* _Given entries_:
================

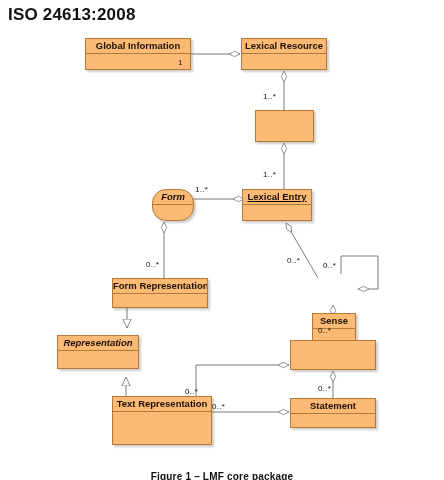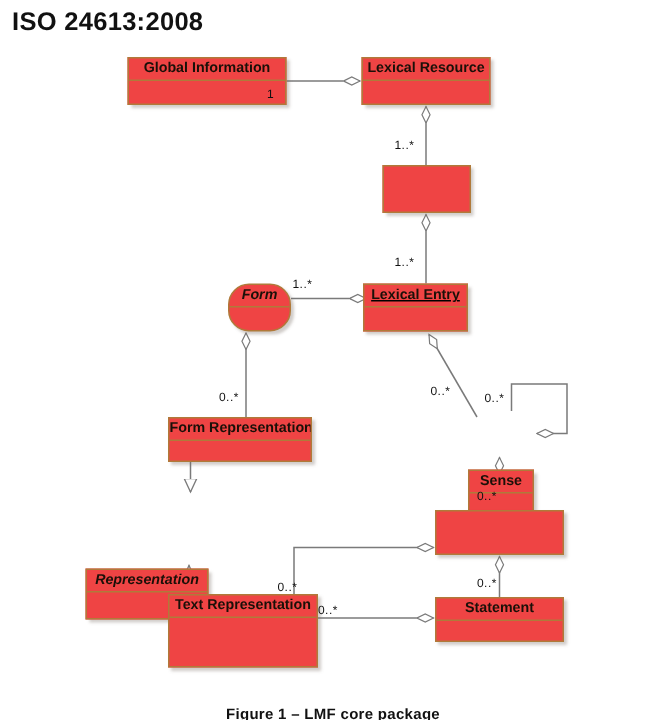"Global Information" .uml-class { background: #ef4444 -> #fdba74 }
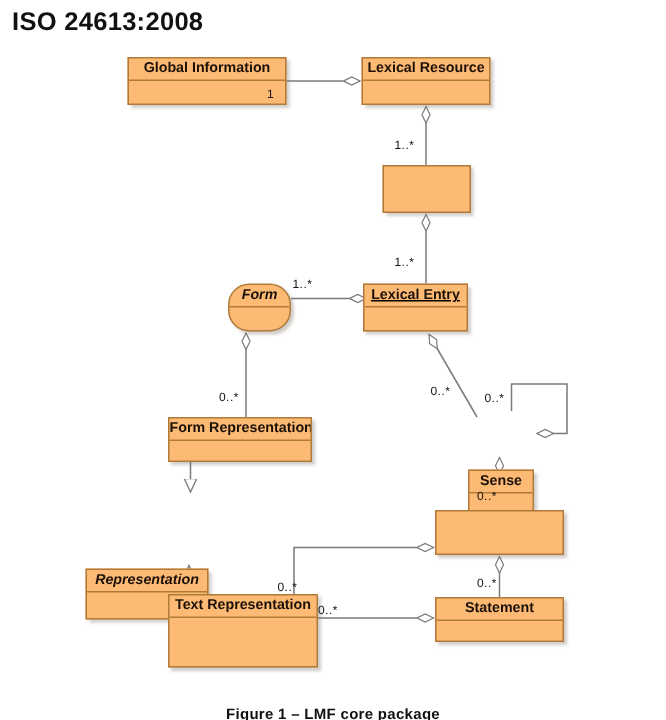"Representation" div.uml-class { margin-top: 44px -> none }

================

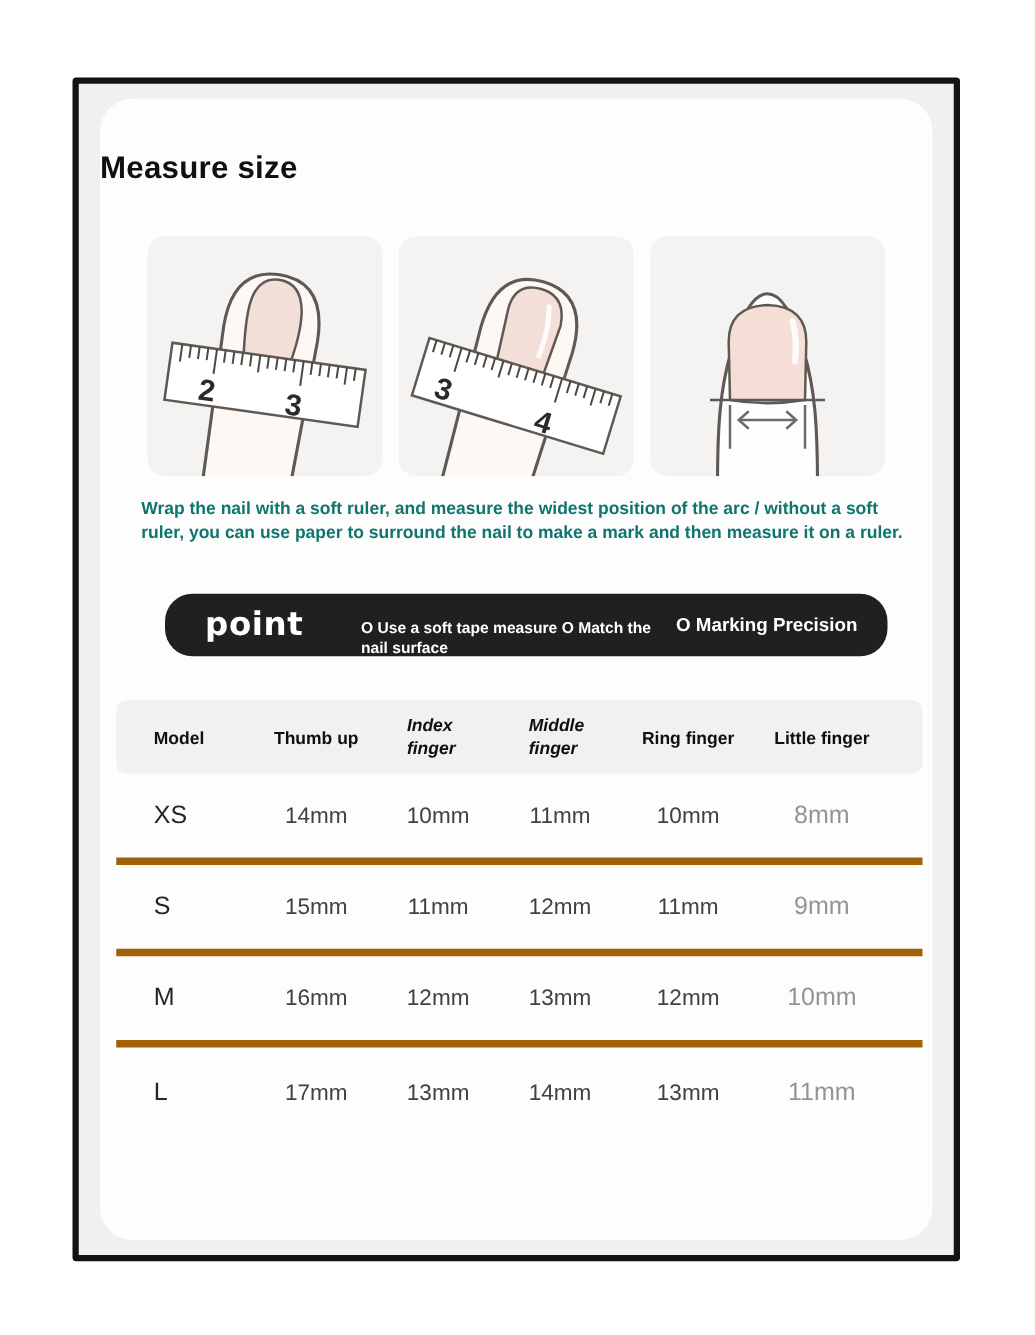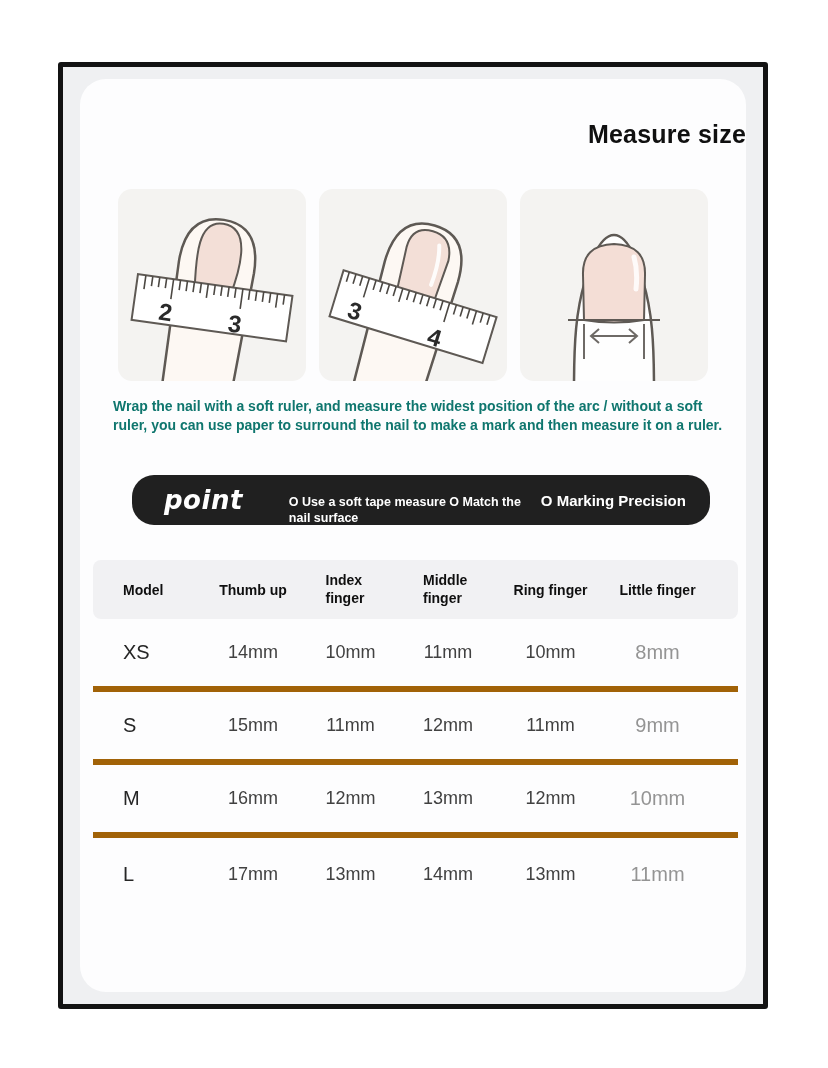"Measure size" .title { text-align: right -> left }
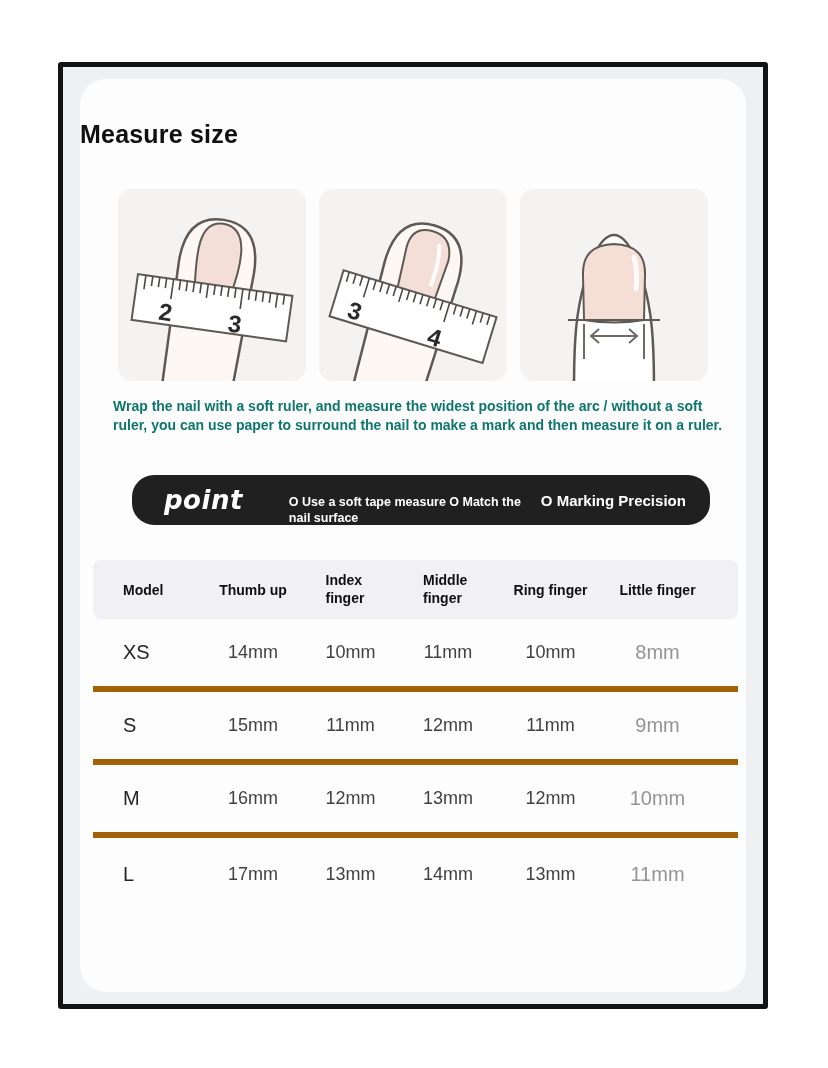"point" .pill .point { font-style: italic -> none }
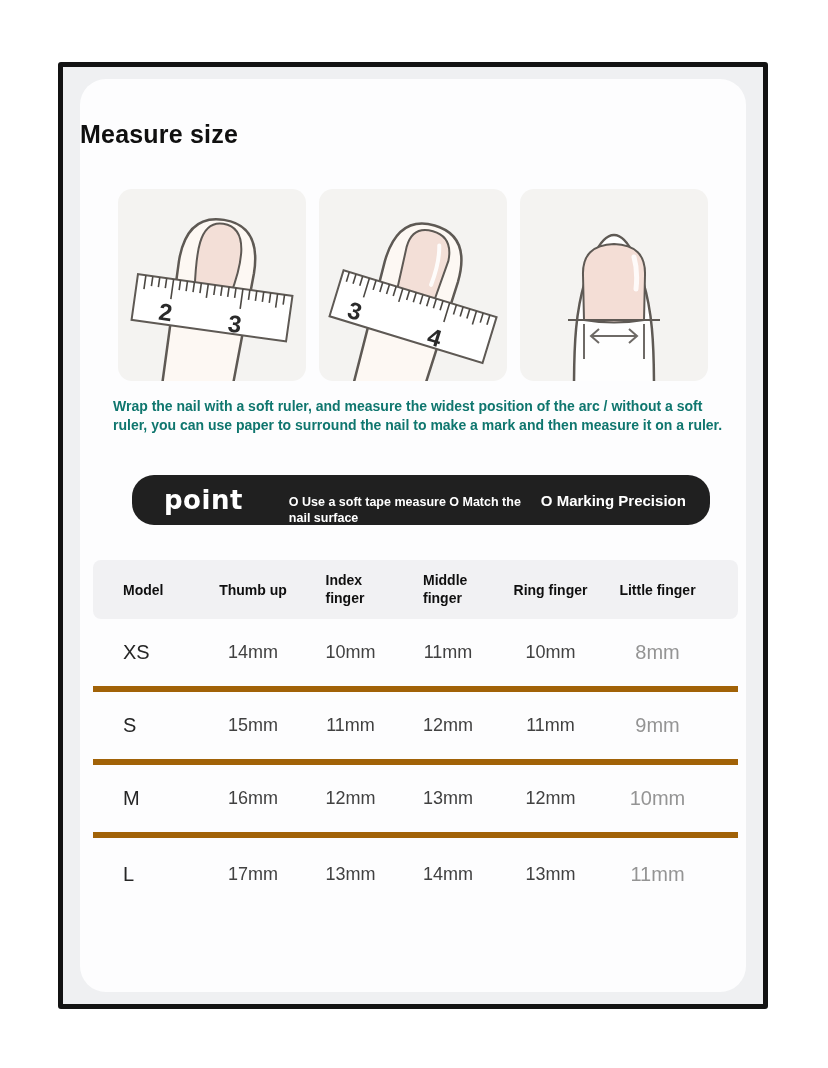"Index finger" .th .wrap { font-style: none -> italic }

================

* _What the task asks_:
For the material above, give again only the lines starting at the line that contains "text-align: right ->" and ending at the line that contains "font-style: none ->". Pictures do not belong in the copy.

* _Written response_:
"Measure size" .title { text-align: right -> left }
"point" .pill .point { font-style: italic -> none }
"Index finger" .th .wrap { font-style: none -> italic }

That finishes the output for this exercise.